> _WHAT YOU NEED TO DO_
Word-for-word transcription is needed for all of the entries.

> _INFORMATION_
# # # # #

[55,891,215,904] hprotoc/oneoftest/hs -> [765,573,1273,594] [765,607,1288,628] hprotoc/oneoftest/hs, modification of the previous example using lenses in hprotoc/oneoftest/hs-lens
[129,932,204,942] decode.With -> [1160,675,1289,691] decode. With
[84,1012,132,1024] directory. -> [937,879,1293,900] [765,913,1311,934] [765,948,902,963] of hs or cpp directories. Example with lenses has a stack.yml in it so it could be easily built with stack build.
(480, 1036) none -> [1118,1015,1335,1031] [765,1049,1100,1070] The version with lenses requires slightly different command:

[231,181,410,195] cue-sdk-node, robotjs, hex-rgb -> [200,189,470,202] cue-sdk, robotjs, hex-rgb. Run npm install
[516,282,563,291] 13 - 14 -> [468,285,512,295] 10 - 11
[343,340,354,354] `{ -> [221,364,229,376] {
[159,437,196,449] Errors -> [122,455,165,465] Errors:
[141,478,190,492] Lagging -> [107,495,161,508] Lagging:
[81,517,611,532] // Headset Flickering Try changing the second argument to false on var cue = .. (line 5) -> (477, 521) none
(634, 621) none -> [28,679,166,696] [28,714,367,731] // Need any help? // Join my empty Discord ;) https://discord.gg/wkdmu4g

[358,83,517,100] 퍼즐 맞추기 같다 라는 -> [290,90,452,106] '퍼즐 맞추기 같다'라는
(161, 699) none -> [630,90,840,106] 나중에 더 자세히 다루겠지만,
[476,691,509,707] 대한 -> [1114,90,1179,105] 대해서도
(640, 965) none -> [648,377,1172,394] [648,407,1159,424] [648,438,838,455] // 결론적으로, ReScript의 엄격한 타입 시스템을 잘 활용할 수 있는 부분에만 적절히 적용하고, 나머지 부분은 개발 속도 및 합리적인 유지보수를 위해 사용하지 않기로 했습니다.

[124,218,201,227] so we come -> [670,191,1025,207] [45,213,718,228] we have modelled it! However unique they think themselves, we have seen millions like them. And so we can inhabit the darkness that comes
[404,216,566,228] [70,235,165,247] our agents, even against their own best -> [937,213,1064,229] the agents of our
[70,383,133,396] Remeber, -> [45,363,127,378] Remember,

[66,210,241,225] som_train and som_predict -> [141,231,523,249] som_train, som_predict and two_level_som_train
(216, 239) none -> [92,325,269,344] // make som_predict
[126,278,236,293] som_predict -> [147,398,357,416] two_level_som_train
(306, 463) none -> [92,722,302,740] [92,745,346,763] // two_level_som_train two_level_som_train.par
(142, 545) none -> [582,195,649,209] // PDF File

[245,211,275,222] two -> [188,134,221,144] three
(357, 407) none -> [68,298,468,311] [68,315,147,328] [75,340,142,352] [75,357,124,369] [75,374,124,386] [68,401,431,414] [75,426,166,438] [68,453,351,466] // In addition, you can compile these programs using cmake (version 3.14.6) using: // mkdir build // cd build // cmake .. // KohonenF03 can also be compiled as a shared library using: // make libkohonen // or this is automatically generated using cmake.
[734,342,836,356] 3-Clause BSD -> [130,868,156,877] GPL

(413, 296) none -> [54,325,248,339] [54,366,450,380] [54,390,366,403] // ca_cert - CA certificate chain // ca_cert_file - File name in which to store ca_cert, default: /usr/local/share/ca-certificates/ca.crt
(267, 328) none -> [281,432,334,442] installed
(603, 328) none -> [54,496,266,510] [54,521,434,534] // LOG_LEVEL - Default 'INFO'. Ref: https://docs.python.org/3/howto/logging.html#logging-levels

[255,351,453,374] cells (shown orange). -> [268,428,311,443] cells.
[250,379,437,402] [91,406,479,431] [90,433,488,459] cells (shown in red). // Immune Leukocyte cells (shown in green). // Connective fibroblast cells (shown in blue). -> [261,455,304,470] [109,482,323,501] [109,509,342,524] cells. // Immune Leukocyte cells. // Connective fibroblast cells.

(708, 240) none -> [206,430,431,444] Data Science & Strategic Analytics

# # # # #

> _SOLVED PROBLEM_
[55,891,215,904] hprotoc/oneoftest/hs -> [765,573,1273,594] [765,607,1288,628] hprotoc/oneoftest/hs, modification of the previous example using lenses in hprotoc/oneoftest/hs-lens
[129,932,204,942] decode.With -> [1160,675,1289,691] decode. With
[84,1012,132,1024] directory. -> [937,879,1293,900] [765,913,1311,934] [765,948,902,963] of hs or cpp directories. Example with lenses has a stack.yml in it so it could be easily built with stack build.
(480, 1036) none -> [1118,1015,1335,1031] [765,1049,1100,1070] The version with lenses requires slightly different command:

[231,181,410,195] cue-sdk-node, robotjs, hex-rgb -> [200,189,470,202] cue-sdk, robotjs, hex-rgb. Run npm install
[516,282,563,291] 13 - 14 -> [468,285,512,295] 10 - 11
[343,340,354,354] `{ -> [221,364,229,376] {
[159,437,196,449] Errors -> [122,455,165,465] Errors:
[141,478,190,492] Lagging -> [107,495,161,508] Lagging:
[81,517,611,532] // Headset Flickering Try changing the second argument to false on var cue = .. (line 5) -> (477, 521) none
(634, 621) none -> [28,679,166,696] [28,714,367,731] // Need any help? // Join my empty Discord ;) https://discord.gg/wkdmu4g

[358,83,517,100] 퍼즐 맞추기 같다 라는 -> [290,90,452,106] '퍼즐 맞추기 같다'라는
(161, 699) none -> [630,90,840,106] 나중에 더 자세히 다루겠지만,
[476,691,509,707] 대한 -> [1114,90,1179,105] 대해서도
(640, 965) none -> [648,377,1172,394] [648,407,1159,424] [648,438,838,455] // 결론적으로, ReScript의 엄격한 타입 시스템을 잘 활용할 수 있는 부분에만 적절히 적용하고, 나머지 부분은 개발 속도 및 합리적인 유지보수를 위해 사용하지 않기로 했습니다.

[124,218,201,227] so we come -> [670,191,1025,207] [45,213,718,228] we have modelled it! However unique they think themselves, we have seen millions like them. And so we can inhabit the darkness that comes
[404,216,566,228] [70,235,165,247] our agents, even against their own best -> [937,213,1064,229] the agents of our
[70,383,133,396] Remeber, -> [45,363,127,378] Remember,

[66,210,241,225] som_train and som_predict -> [141,231,523,249] som_train, som_predict and two_level_som_train
(216, 239) none -> [92,325,269,344] // make som_predict
[126,278,236,293] som_predict -> [147,398,357,416] two_level_som_train
(306, 463) none -> [92,722,302,740] [92,745,346,763] // two_level_som_train two_level_som_train.par
(142, 545) none -> [582,195,649,209] // PDF File

[245,211,275,222] two -> [188,134,221,144] three
(357, 407) none -> [68,298,468,311] [68,315,147,328] [75,340,142,352] [75,357,124,369] [75,374,124,386] [68,401,431,414] [75,426,166,438] [68,453,351,466] // In addition, you can compile these programs using cmake (version 3.14.6) using: // mkdir build // cd build // cmake .. // KohonenF03 can also be compiled as a shared library using: // make libkohonen // or this is automatically generated using cmake.
[734,342,836,356] 3-Clause BSD -> [130,868,156,877] GPL

(413, 296) none -> [54,325,248,339] [54,366,450,380] [54,390,366,403] // ca_cert - CA certificate chain // ca_cert_file - File name in which to store ca_cert, default: /usr/local/share/ca-certificates/ca.crt
(267, 328) none -> [281,432,334,442] installed
(603, 328) none -> [54,496,266,510] [54,521,434,534] // LOG_LEVEL - Default 'INFO'. Ref: https://docs.python.org/3/howto/logging.html#logging-levels

[255,351,453,374] cells (shown orange). -> [268,428,311,443] cells.
[250,379,437,402] [91,406,479,431] [90,433,488,459] cells (shown in red). // Immune Leukocyte cells (shown in green). // Connective fibroblast cells (shown in blue). -> [261,455,304,470] [109,482,323,501] [109,509,342,524] cells. // Immune Leukocyte cells. // Connective fibroblast cells.

(708, 240) none -> [206,430,431,444] Data Science & Strategic Analytics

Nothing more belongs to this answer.